Kensington Market in Toronto.

Kensington is protected by policies aimed to preserve and enhance the neighborhood's atmosphere.

Kensington Market in Toronto.

New developments are limited to low-scale buildings with retail at street level, minimal set-backs, and open-air display of their goods.

Kensington Market in Toronto.

The extensions built onto the fronts of many structures would violate architectural by-laws in other places.

Kensington Market in Toronto.
Kensington Market in Toronto.
Kensington Market in Toronto.
Kensington Market in Toronto.
Kensington Market in Toronto.

Teaching the Class

The class was at the corner of Yonge and Dundas, Toronto's equivalent to Times Square in New York or Picadilly Circus in London.

There I was, every day, standing in front of a group of people explaining how to build enterprise-scale Linux servers.

Living on a lighted stage approaches the unreal.

Here I'm looking north up Yonge from a few blocks south of Dundas.

Looking north up Yonge Street in Toronto.

It was a walk of about three blocks east along Dundas to the course site.

Walking to work along Dundas Street in Toronto in the morning.

Cast in this unlikely role
Ill-equipped to act
With insufficient tact
One must put up barriers
To keep oneself intact

Walking to work along Dundas Street in Toronto in the morning.

All the world's indeed a stage
And we are merely players
Performers and portrayers
Each another's audience
Outside the gilded cage

Walking to work along Dundas Street in Toronto in the morning.

Then each evening I would return to the hotel along Dundas.

Returning to the hotel along Dundas Street in Toronto in the evening.

Street Scenes and Food

Canada Post has colorful post boxes.

Post boxes in Toronto.
Newspaper boxes in Toronto.

A historical placard across the side street from my hotel explained some local electrical engineering history that happened where the hotel now sits.


In the early 1920s, radio receivers were powered by direct current from batteries that were awkward to use and needed frequent recharging. Edward S. "Ted" Rogers, Sr., a Toronto radio engineer, recognized the commercial potential of a radio that could use alternating current (AC) from a household electrical system. Working in a factory across the street from here, he invented an effective AC tube, then designed around it the world's first batteryless radio receiver. Following its debut in August 1925, the Rogers Batteryless Radio was quickly copied by American and European manufacturers. The convenience and improved performance of a plug-in receiver contributed significantly to the booming popularity of radio as home entertainment.

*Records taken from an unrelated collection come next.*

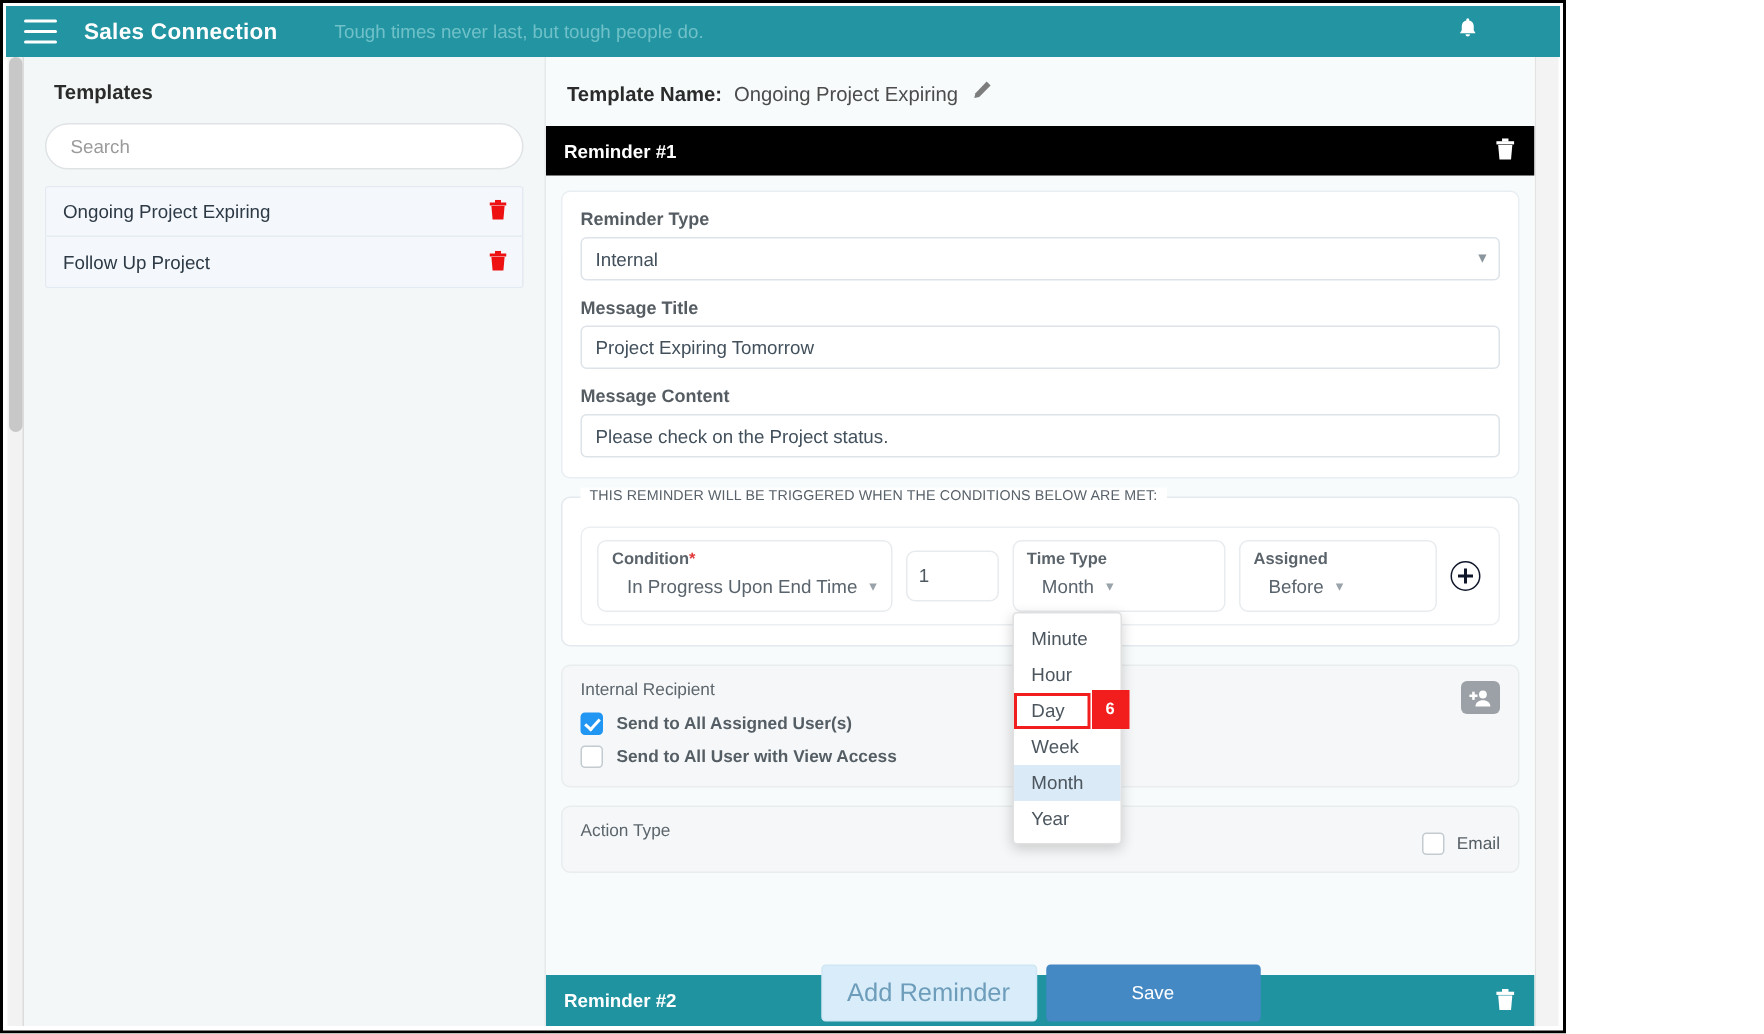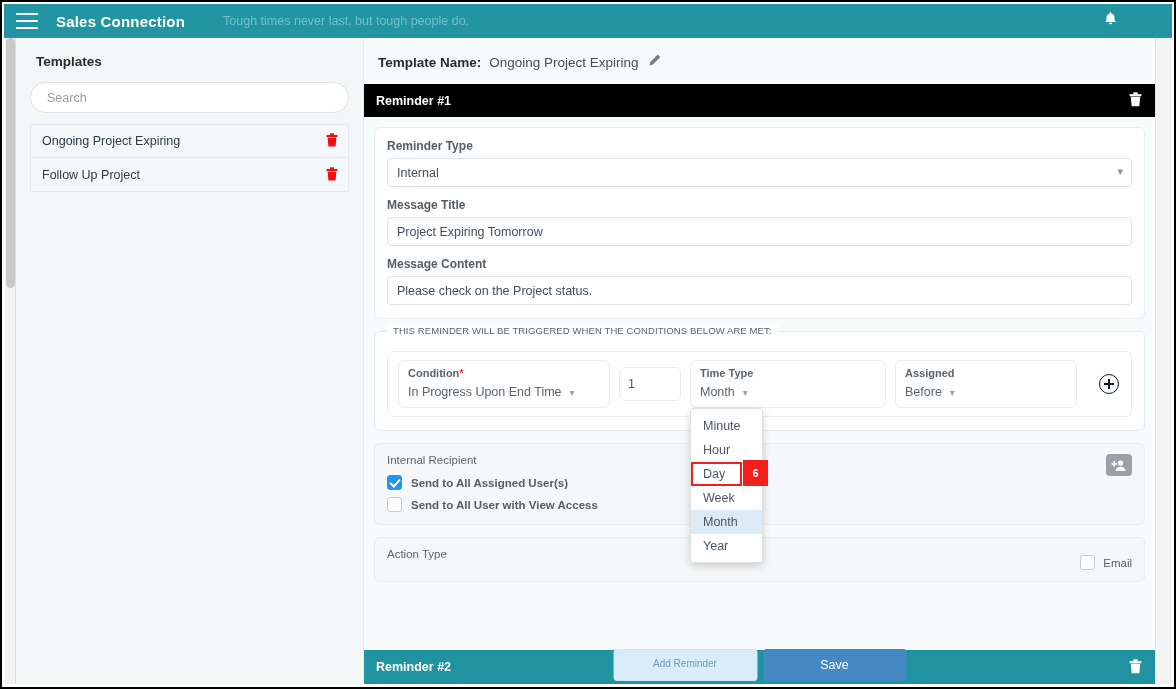"Sales Connection" .frame { width: 1176px -> 1044px }
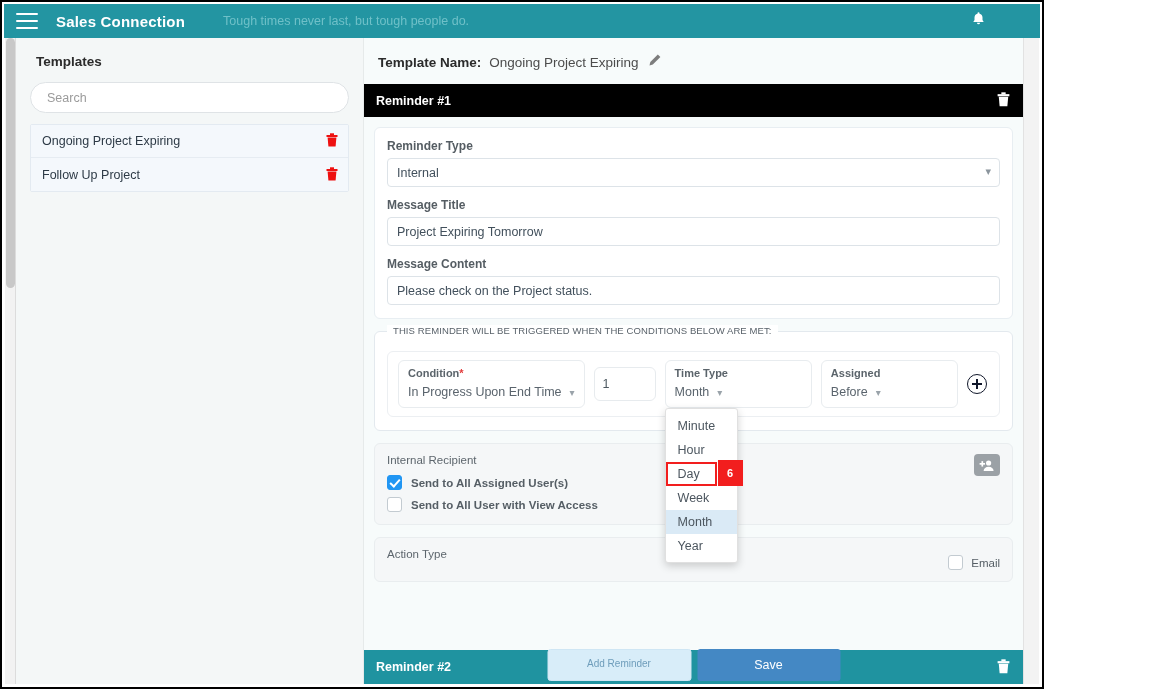"In Progress Upon End Time" .mini-sel { margin-left: none -> 10px }
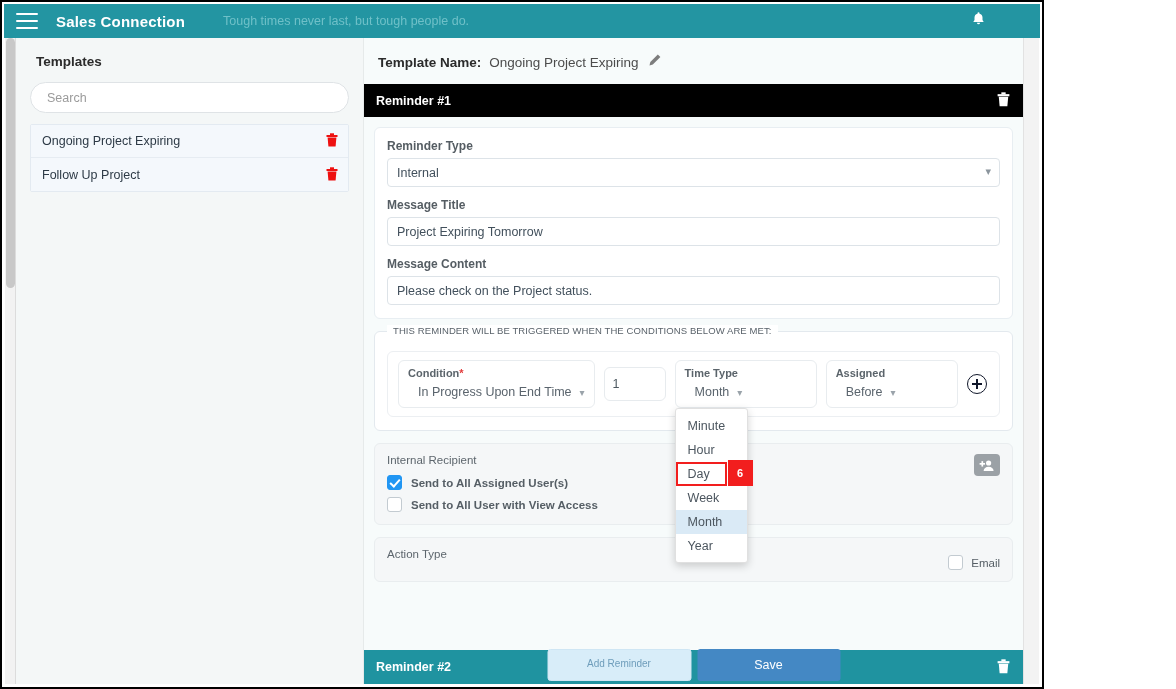"Add Reminder" .btn-add-rem { font-size: 10px -> 17px }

Historical sign for radio design in Toronto.

Downtown has a "walk of fame", stars in the sidewalk for prominent Canadians like William Shatner and Rush.

William Shatner on the walk of stars in Toronto.
Rush on the walk of stars in Toronto.
LSD talk in Toronto.

Breakfast could be from the Canadian powerhouse Tim Horton's.

Tim Horton's breakfast in Toronto.

And, of course, poutine.

Poutine in Toronto.
Poutine in Toronto.

By Train to the Airport

The class ended on Friday, I stayed one more night in room 2112 and then had to leave at mid-day on Saturday.

The Union Pearson Express provides a direct link between Union Station and Toronto's international Airport. I walked from my hotel to the station.

Union Station is Canada's largest railway station. Via Rail and Amtrak both operate out of here. The is the center of Via Rail's busiest section, "the Corridor" extending from Windsor to Quebec City. Amtrak loops around the west end of Lake Ontario with service between Toronto and New York City.

Map of western Lake Ontario

Union Station is the busiest public transportation structure in Canada, including airports. It handles an average of 200,000 passengers per day.

Union Station in Toronto.
Hotel Fairmont facing Union Station in Toronto.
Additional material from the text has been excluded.